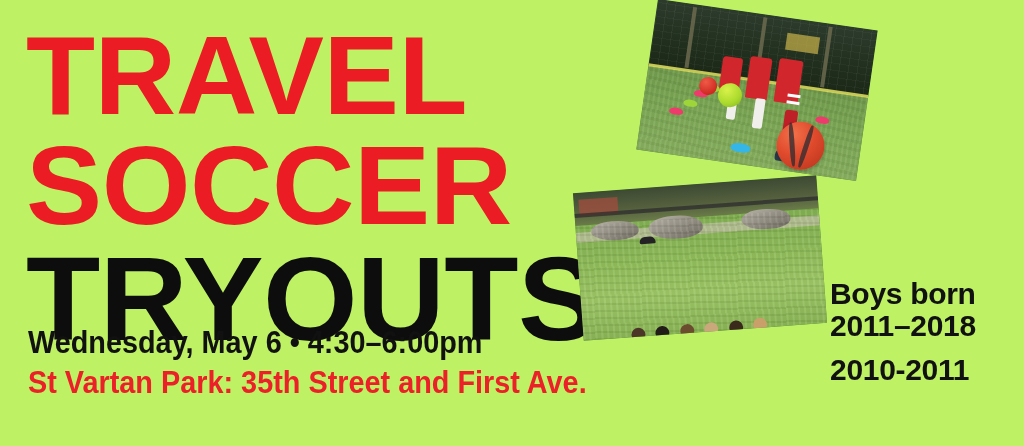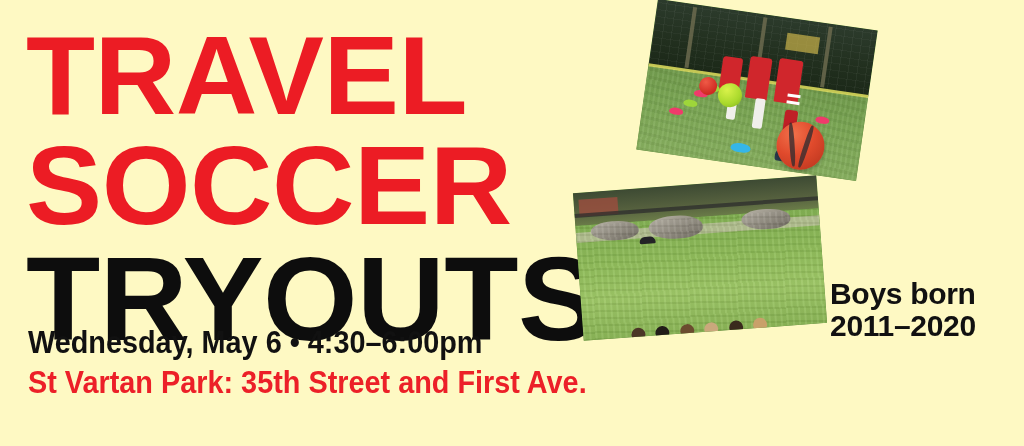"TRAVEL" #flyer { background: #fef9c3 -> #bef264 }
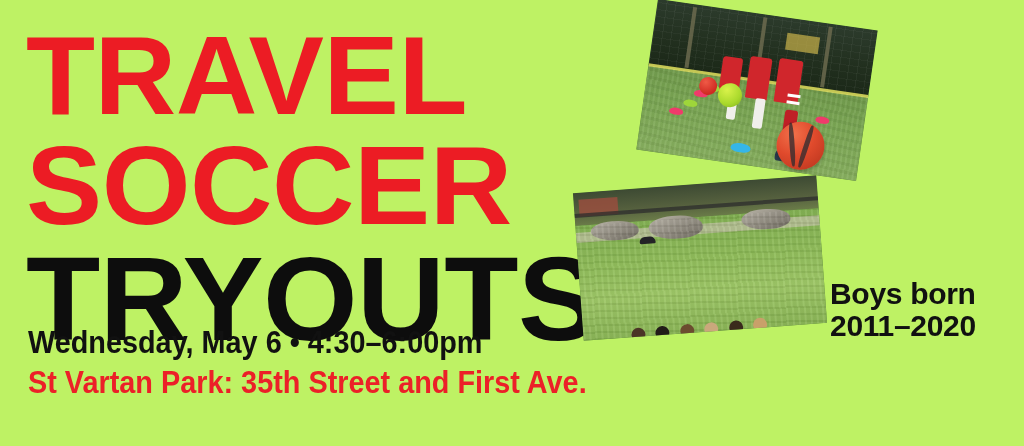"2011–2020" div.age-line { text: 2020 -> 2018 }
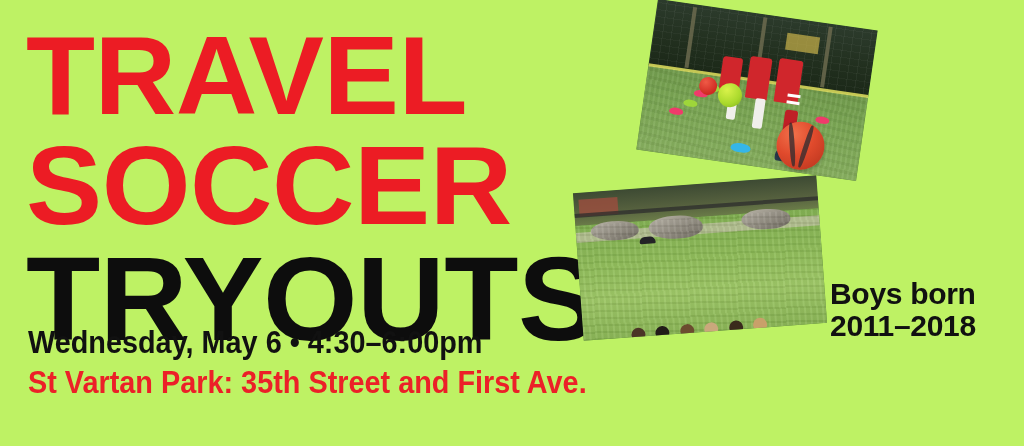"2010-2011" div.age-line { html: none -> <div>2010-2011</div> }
________________
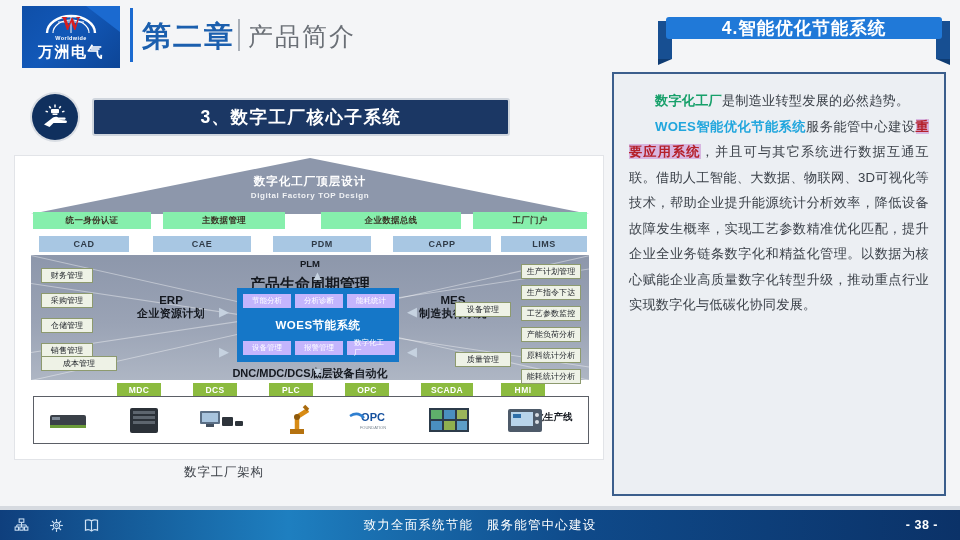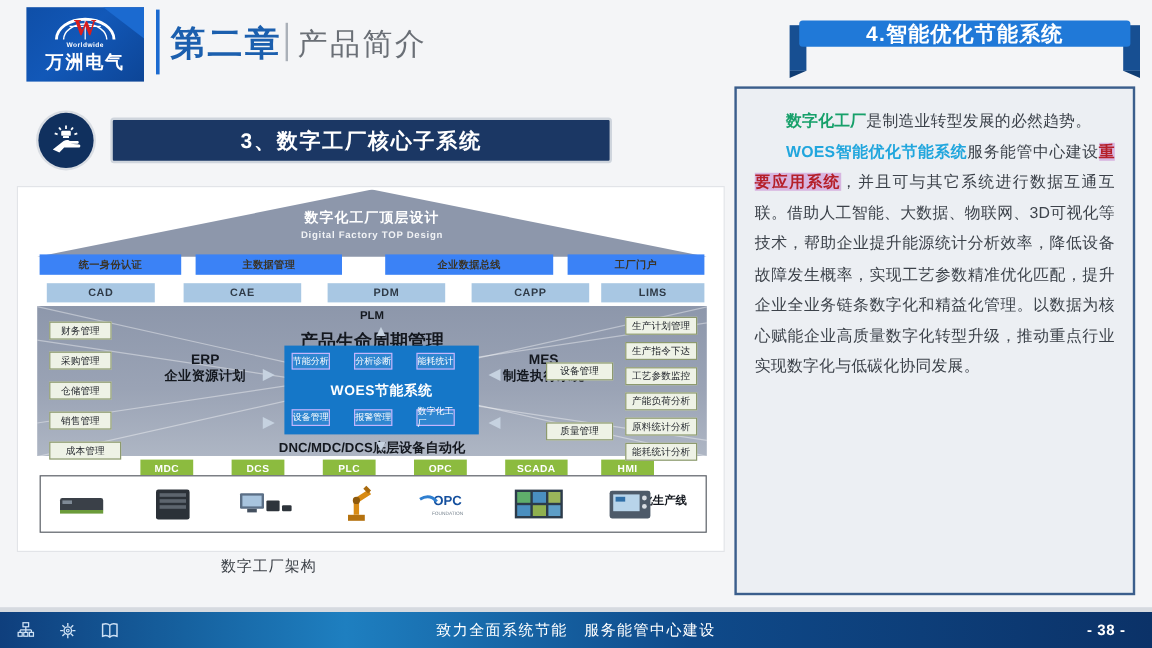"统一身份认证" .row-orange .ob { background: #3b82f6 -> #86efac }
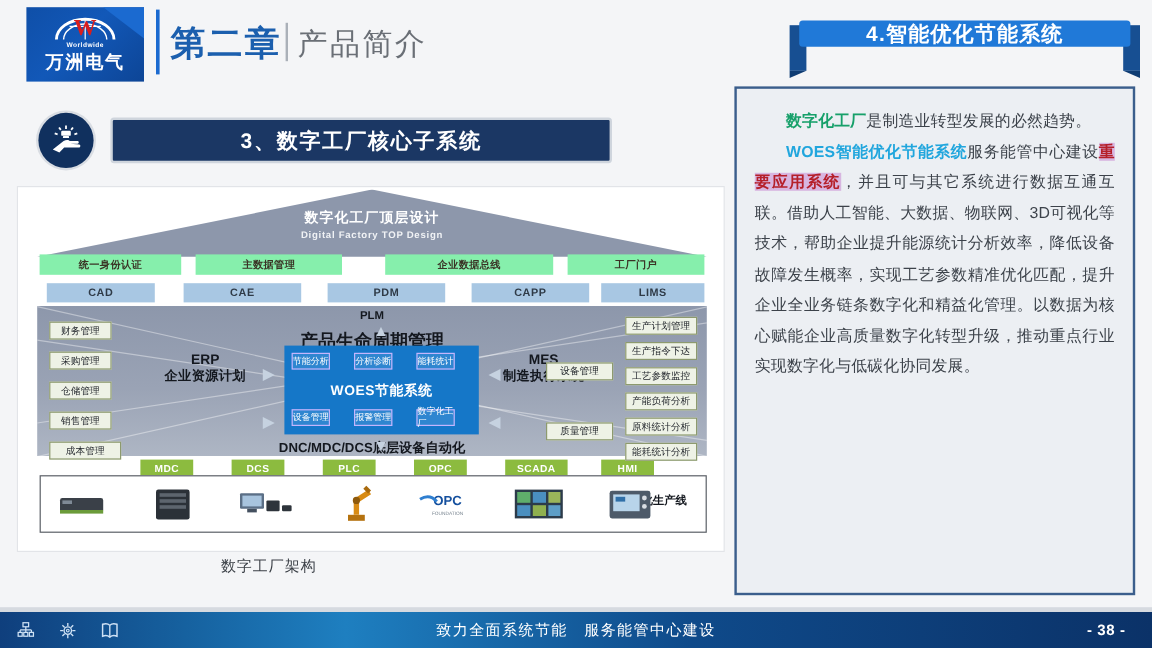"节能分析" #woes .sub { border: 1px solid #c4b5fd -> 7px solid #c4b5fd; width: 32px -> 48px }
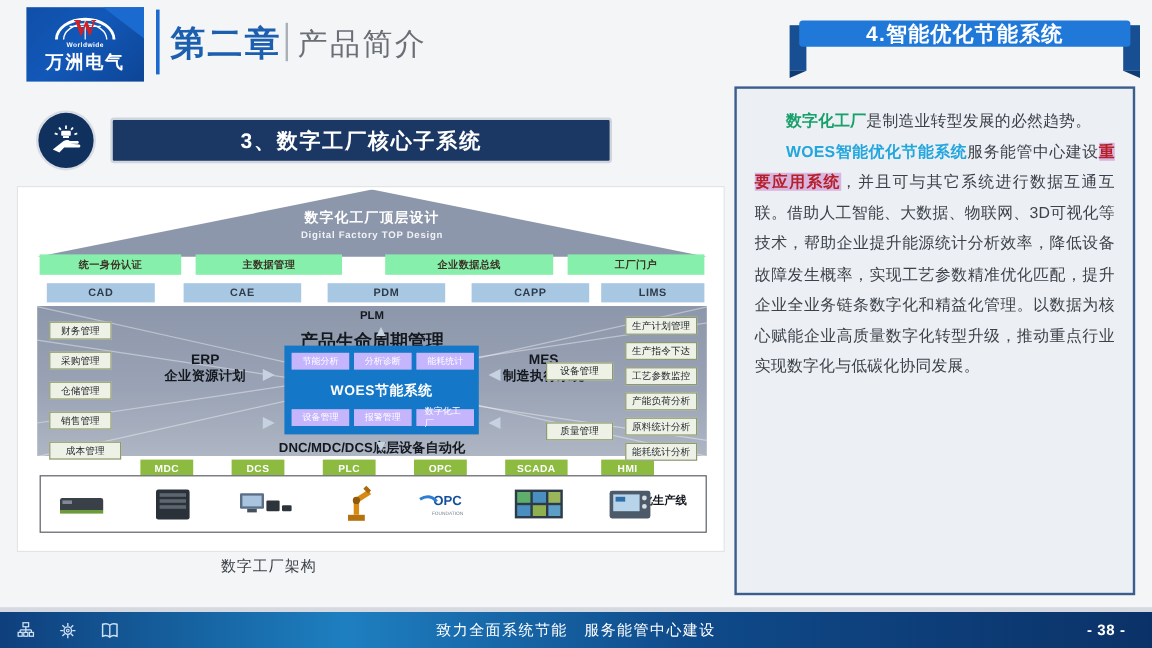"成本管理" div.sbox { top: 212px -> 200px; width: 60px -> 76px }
________________
◆ **Problem details**
In the entries above, every line from the line with "border: 1px solid" to the line with "top: 212px ->" is to be printed exactly, with both ends included and pictures excluded.

◆ **Solution**
"节能分析" #woes .sub { border: 1px solid #c4b5fd -> 7px solid #c4b5fd; width: 32px -> 48px }
"成本管理" div.sbox { top: 212px -> 200px; width: 60px -> 76px }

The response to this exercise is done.